Der Neue Merker
Alex Eisinger
Puccini: La Bohème, Zürich, 4. Dezember 2007
So schön kann Bohème sein
LA BOHÈME vom 19.12.2007 am Opernhaus Zürich.
Erstmals seit der Première und der sich anschliessenden Aufführungsserie im Sommer/Herbst 2005 ist die von Philippe Sireuil inszenierte "La Bohème" diesen Monat wieder im Spielplan aufgetaucht: speziell neugierig auf diese Wiederaufnahme machten insbesonders die "neuen Sänger" für die zwei Hauptpartien Mimì und Rodolfo, sowie zwei der vier Nebenrollen, Musetta und Colline.

Nun, schon nach wenigen Minuten Aufführungsdauer wurde klar wie intensiv und genau mit den zwei neuen Bohèmiens und deren Freundinnen geprobt worden war, dass da im Opernhaus Zürich kein laues Süppchen aufgewärmt werden würde (was ja auch schon, wie an vielen Häusern, ab und an mal leider geschieht !)...
Einige wenige symbolhaft-plakative und extravagante Effekte der Inszenierung wurden gewinnbringend eliminiert oder eingeglättet, ohne dass ein echter Grund bestünde über eine Verfälschung der Original- Regie zu lamentieren.
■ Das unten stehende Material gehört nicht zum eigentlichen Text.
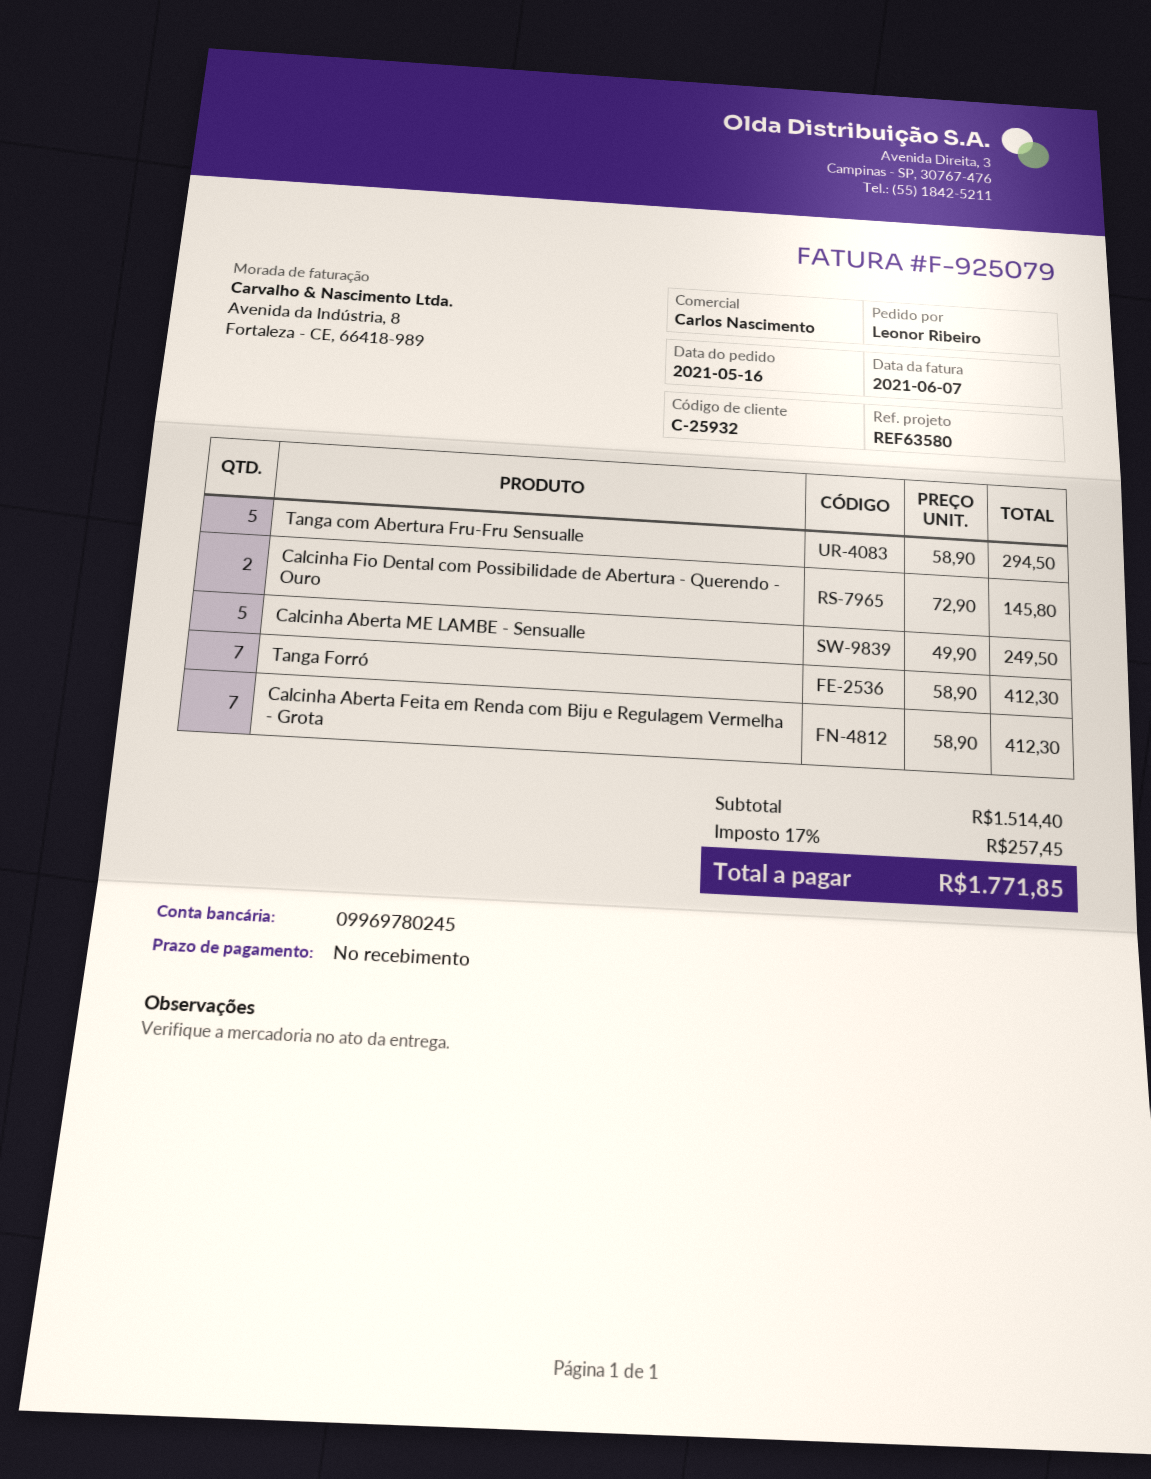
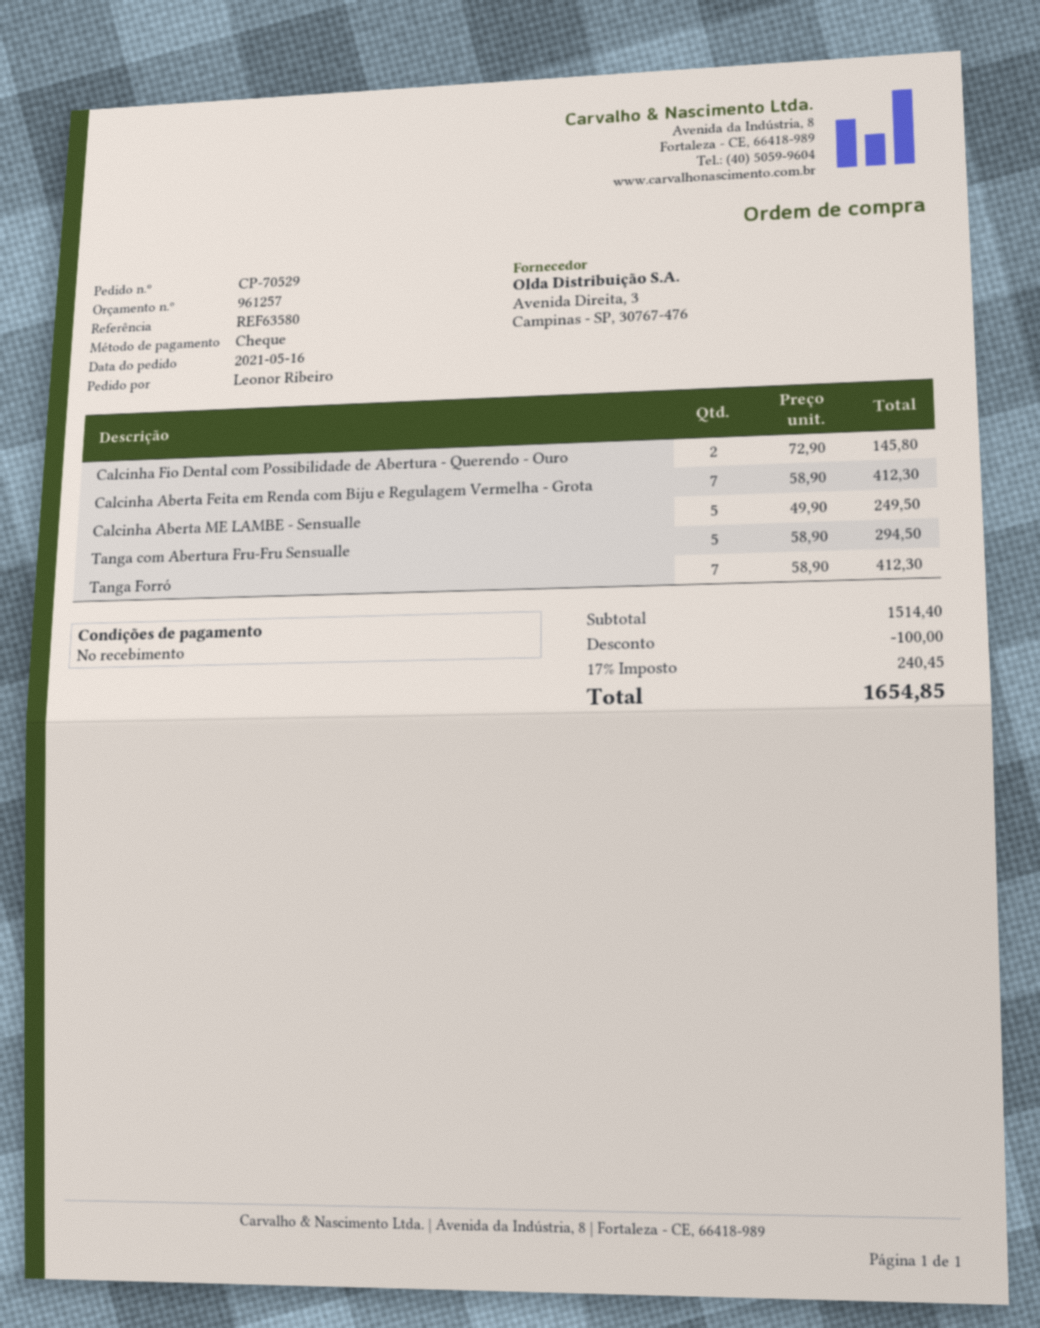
discount: none -> 100.00
tax: 17% = 257.45 -> 17% = 240.45
total: 1771.85 -> 1654.85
Und trotzdem empfand ich die heurige Bohème ganz anders: bei der Festspiel-Première sangen Marcello Giordani und Cristina Gallardo-Domâs (beide an den Riesenraum der MET und andere grosse Opernhäuser gewohnt) erfolgreich das sich findende und später sich trennende Liebespaar mit grosser Emphase, den Rahmen des vergleichsweise kleinen Zürcher Hauses fast sprengend; es war vornehmlich ein Festschmaus für Stimmfetischisten ... passend dazu und auch diesmal wieder dabei ein öfters mal mit schönem Wohlklang saftig auftrumpfender Michael Volle als Marcello und Cheyne Davidson als prägnanter Schaunard. Dazu als vierter im Bunde der neu ans Haus verpflichtete Andreas Hörl als Colline, der seine Partie zuverlässig ausgestaltete, ohne das Publikum mit der Mantelarie im Schlussakt von den Sitzen zu reissen. Dazu Christiane Kohl als neue Musetta, stimmlich und darstellerisch durchaus präsent, jedoch nicht fähig die Erinnerung an ihre Rollenvorgängerin Elena Mosuc auszulöschen.

Das Orchester unter Carlo Rizzi musizierte wach, sensibel, sehr aufmerksam.
Doch nun zum eigentlichen Grund der gewählten Überschrift, zum Liebespaar Mimì/Rodolfo: der neue Poet und seine blumenstickende Näherin sangen ihre Partien dermassen differenziert, volumenmässig die ganze Skala von innigstem Piano bis zu vollmundigem Forte belcantesk abdeckend, dazu so natürlich und schlicht agierend, dass das Publikum im ersten Akt der scheu aufkeimenden Liebesgeschichte be-(ver)zaubert folgte und nach den grossen Arien gebannt kaum zu applaudieren wagte, so gekonnt hatten die zwei Künstler das Publikum "abgeholt".

Und beide Sänger beeindruckten auch für den Rest des Abends: stimmlich mit Wärme, mit Fülle, mit Glanz, mit herrlichen Piani, mit Ausdruckskraft und selbst mit Resonanz in den tieferen Lagen ihrer Gesangspartien ... darstellerisch ungemein authentisch, echt, schlicht, reduziert ...sie passten herrlich-gut zueinender und sahen beide blendend aus!
Zürich hat ein Traumpaar für die Bohème gefunden, Die Namen: Elena Mosuc und Jonas Kaufmann!


Zum Schluss Jubel für alle, jedoch zu einem popkonzertartigen Mix aus Applaus, Pfiffen, Johlen, groupie-artigem Ausrasten und Trampeln anschwellenden Orkan für die zwei Protagonisten.